O tigre azul romperá o mundo.
Outra terra, a que não tem mal, a que não tem morte, vai nascer da aniquilação desta terra. Ela pede que seja assim. Pede a morte, pede o nascimento, esta terra velha e ofendida, ela está cansadíssima e, de tanto chorar por dentro, ficou cega. Moribunda, atravessa os dias, lixo do tempo, e quando é noite inspira piedade às estrelas. Logo logo, o Pai Primeiro executará as súplicas do mundo, terra querendo ser outra, e então solçtará o tigre azul que dorme debaixo de sua rede.
Esperando esse momento, osd índios guaranis peregrinam pela terra condenada.
- Você tem alguma coisa que dizer para nós, colibri?
Dançam sem parar, cada vez mais leves, mais voadores, e cantam os cantos sagrados que celebram o próximo nascimento da outra terra.
Lança raios, lança raios, colibri!
Buscando o paraíso chegaram até as costas do mar e até o centro da América.
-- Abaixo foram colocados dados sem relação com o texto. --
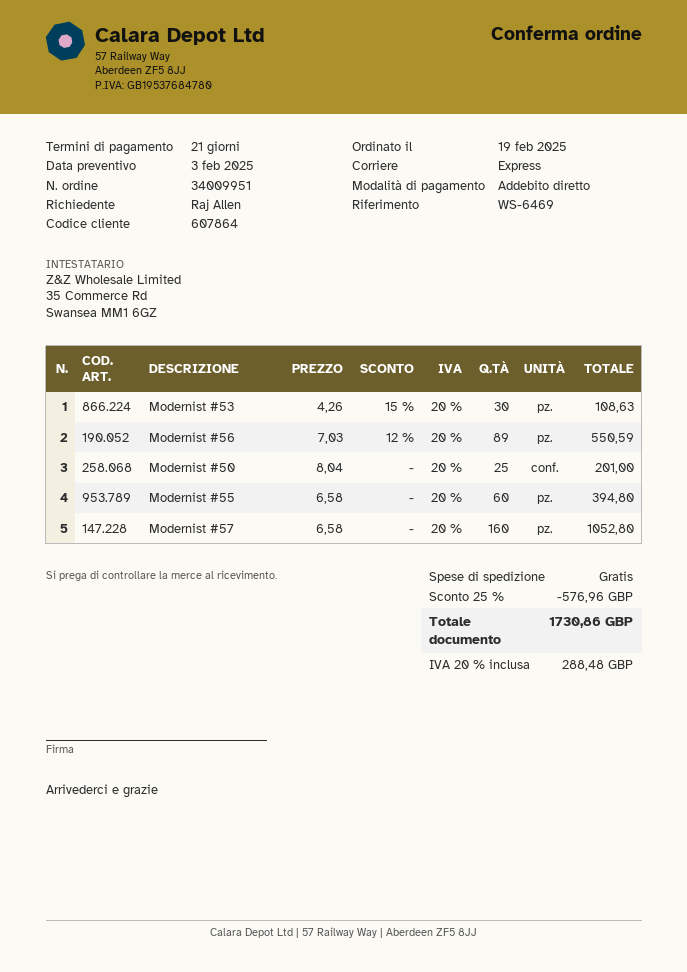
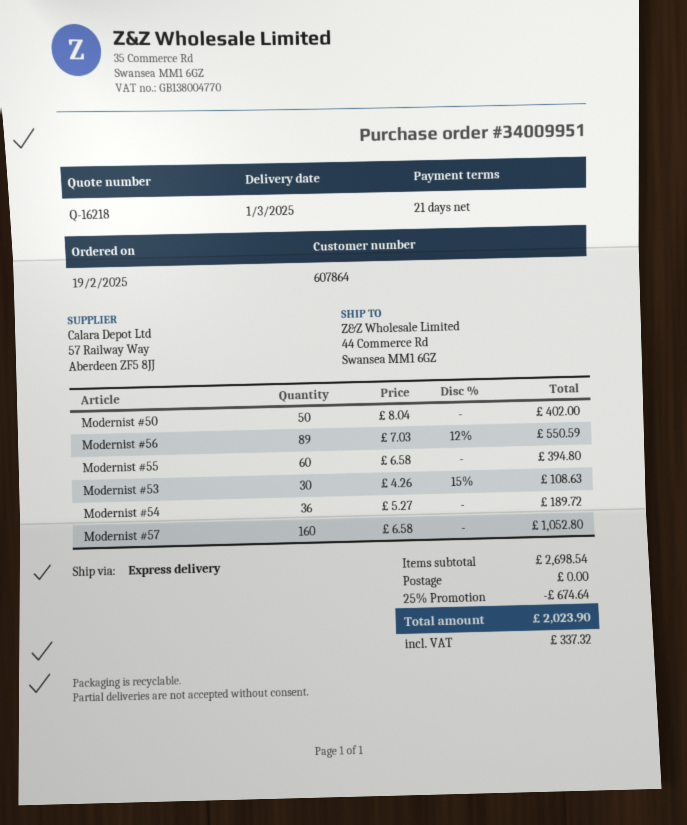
Modernist #50: 25 x 8.04 = 201.00 -> 50 x 8.04 = 402.00
Modernist #54: none -> 36 x 5.27 = 189.72
discount: 25% = 576.96 -> 25% = 674.64
tax: 288.48 -> 337.32
total: 1730.86 -> 2023.90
Rodaram selvas e serras e rios, perseguindo a terra nova, a que será fundada sem velhice nem doença nem nada que interrompa a incessante festa de viver. Os cantos anunciam que o milho crescerá por sua conta e as flexas voarão sozinhas na floresta; e não serão necessários o castigo e o perdão, porque não haverá proibição nem culpa.
Clastres, Hèléne. La terre sans mal. Le prophétisme tupi-guarani. Paris, Seuil, 1975.